━━ EXERCISE MATERIAL
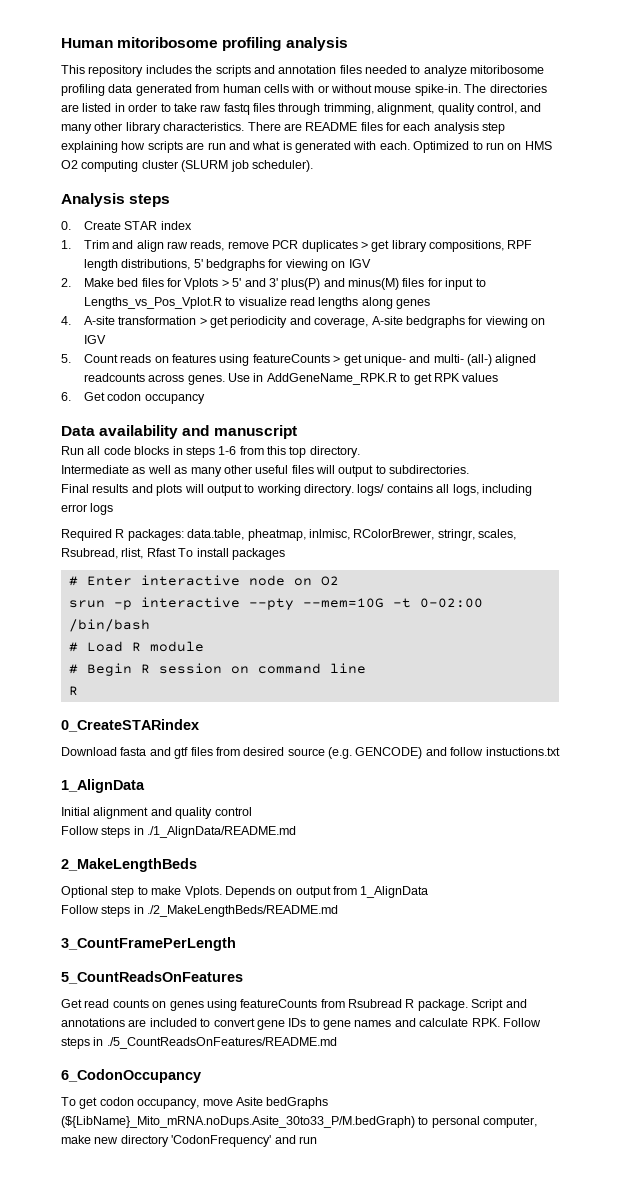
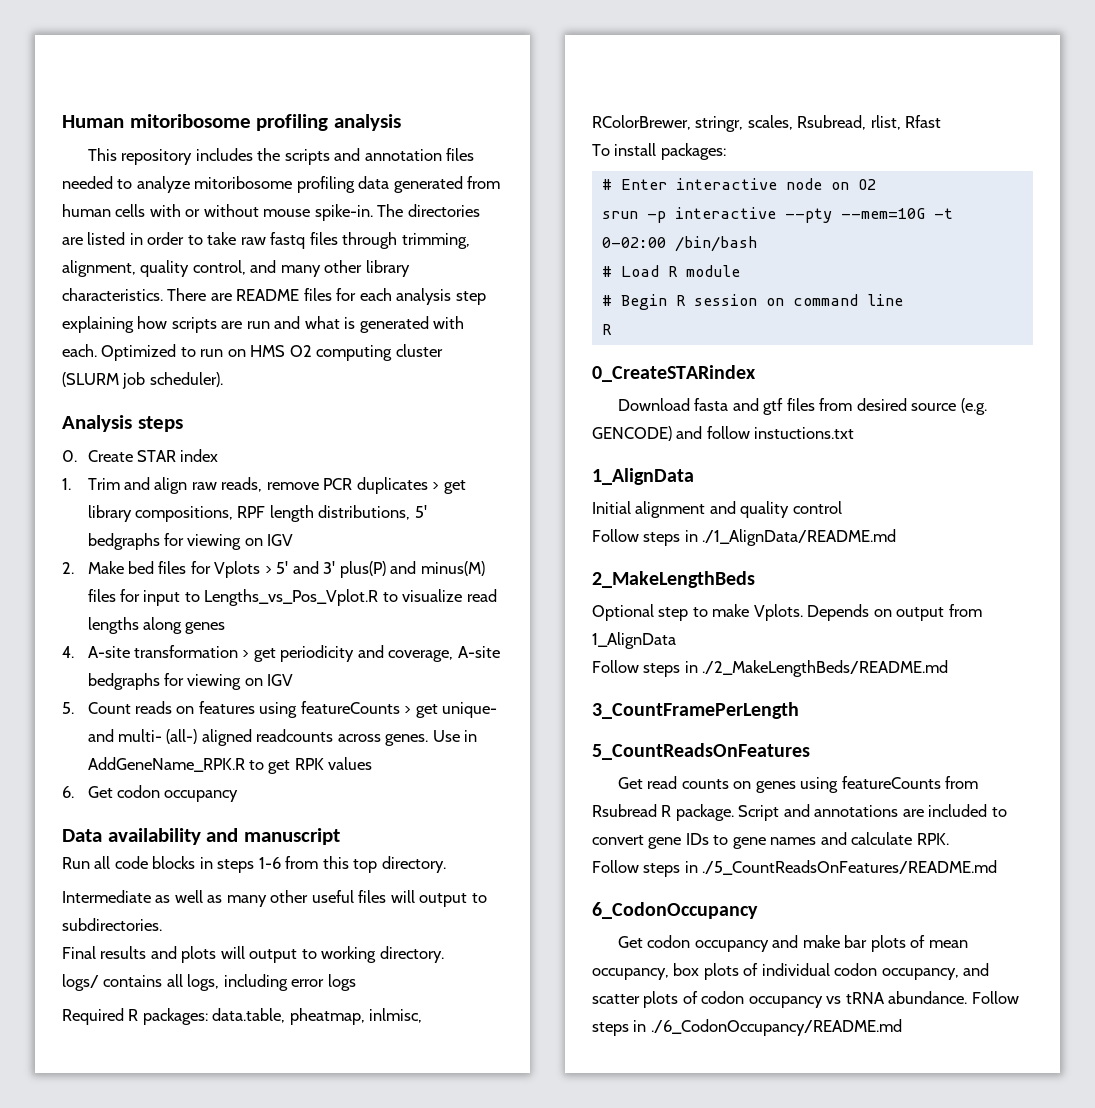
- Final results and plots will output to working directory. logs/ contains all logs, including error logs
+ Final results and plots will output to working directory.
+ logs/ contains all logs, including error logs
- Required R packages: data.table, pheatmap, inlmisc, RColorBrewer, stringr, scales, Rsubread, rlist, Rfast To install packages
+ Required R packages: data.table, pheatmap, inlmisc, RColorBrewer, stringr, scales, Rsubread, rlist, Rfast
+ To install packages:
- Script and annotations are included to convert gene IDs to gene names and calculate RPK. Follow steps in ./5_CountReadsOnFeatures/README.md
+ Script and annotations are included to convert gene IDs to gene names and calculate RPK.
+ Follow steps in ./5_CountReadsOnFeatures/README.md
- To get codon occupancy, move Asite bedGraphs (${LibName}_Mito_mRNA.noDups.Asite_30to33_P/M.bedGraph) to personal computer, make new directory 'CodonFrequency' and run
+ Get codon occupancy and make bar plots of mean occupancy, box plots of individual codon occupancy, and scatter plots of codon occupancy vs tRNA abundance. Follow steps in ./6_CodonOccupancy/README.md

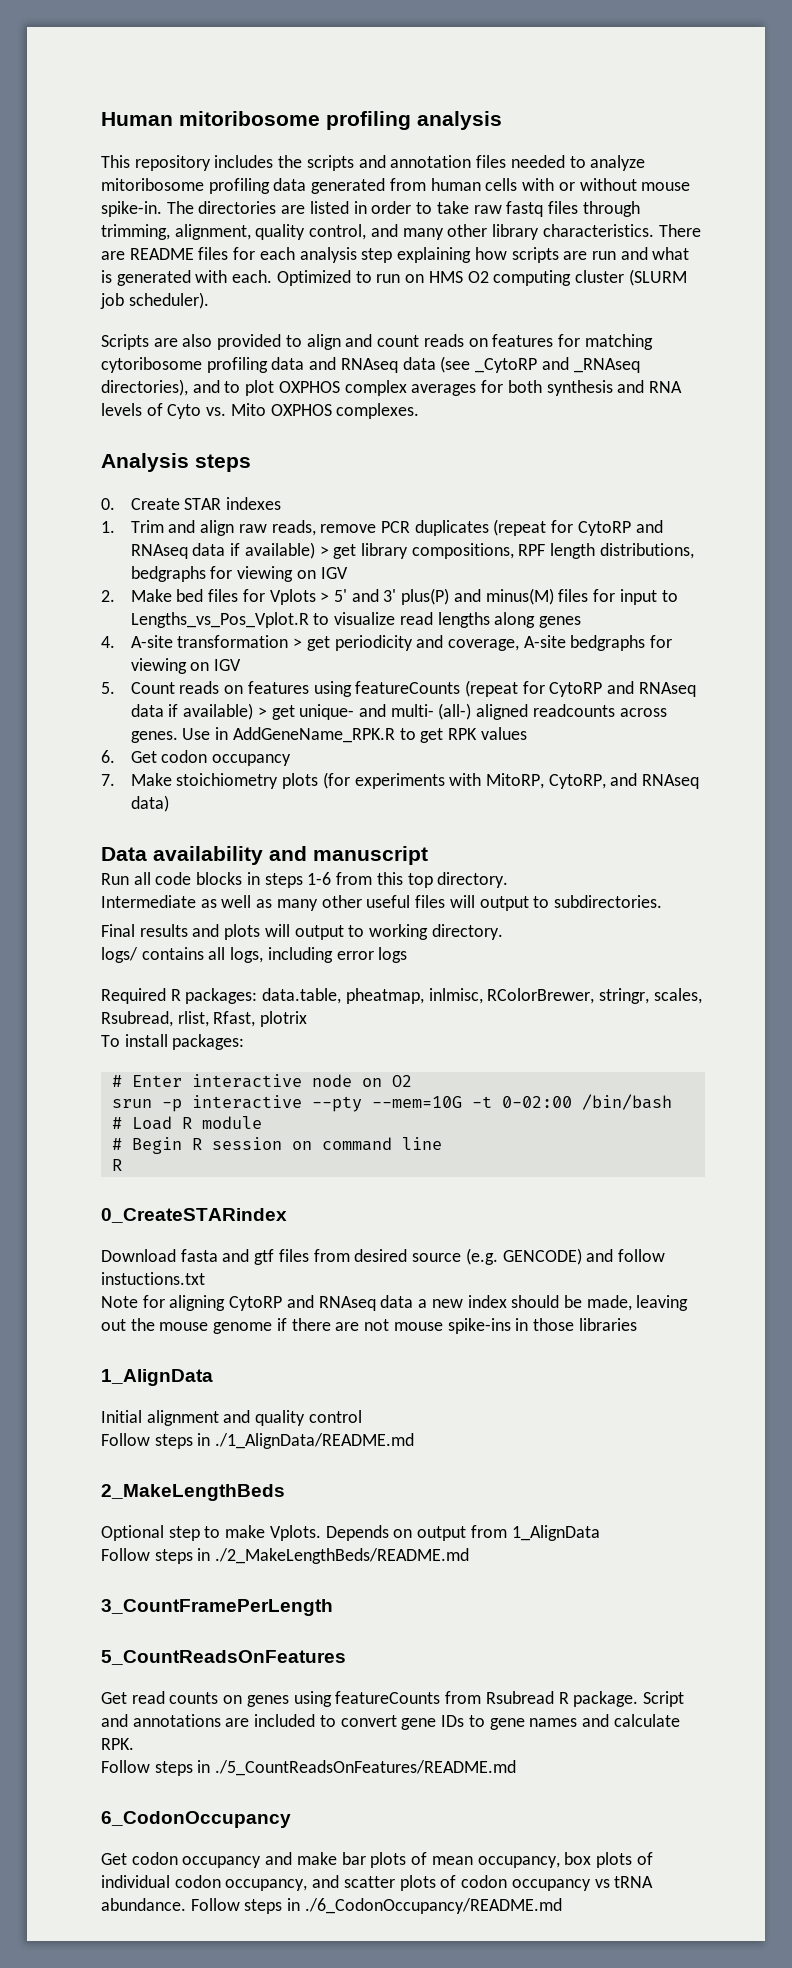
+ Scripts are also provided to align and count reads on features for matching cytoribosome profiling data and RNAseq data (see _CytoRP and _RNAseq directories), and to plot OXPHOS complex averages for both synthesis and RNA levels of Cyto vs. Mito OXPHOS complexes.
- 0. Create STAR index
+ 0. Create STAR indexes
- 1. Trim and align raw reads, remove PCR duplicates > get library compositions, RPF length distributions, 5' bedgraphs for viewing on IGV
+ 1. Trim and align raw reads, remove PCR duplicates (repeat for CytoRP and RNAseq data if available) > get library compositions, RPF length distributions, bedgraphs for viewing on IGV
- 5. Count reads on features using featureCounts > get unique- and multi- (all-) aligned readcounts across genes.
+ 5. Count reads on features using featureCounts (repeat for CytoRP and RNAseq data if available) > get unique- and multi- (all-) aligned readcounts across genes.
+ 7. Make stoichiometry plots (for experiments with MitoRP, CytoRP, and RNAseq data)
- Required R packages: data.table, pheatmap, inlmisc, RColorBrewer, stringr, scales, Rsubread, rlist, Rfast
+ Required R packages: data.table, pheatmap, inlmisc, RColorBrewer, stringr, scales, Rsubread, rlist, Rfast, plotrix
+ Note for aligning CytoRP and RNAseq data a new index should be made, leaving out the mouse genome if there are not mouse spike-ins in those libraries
━━━━
DIRECTIONS FOR THIS TASK
Locate the line that contains "rlist, Rfast, plotrix", then please quote it and every line after it to the end of the entries above, exactly and with nothing else.

REPLY
+ Required R packages: data.table, pheatmap, inlmisc, RColorBrewer, stringr, scales, Rsubread, rlist, Rfast, plotrix
+ Note for aligning CytoRP and RNAseq data a new index should be made, leaving out the mouse genome if there are not mouse spike-ins in those libraries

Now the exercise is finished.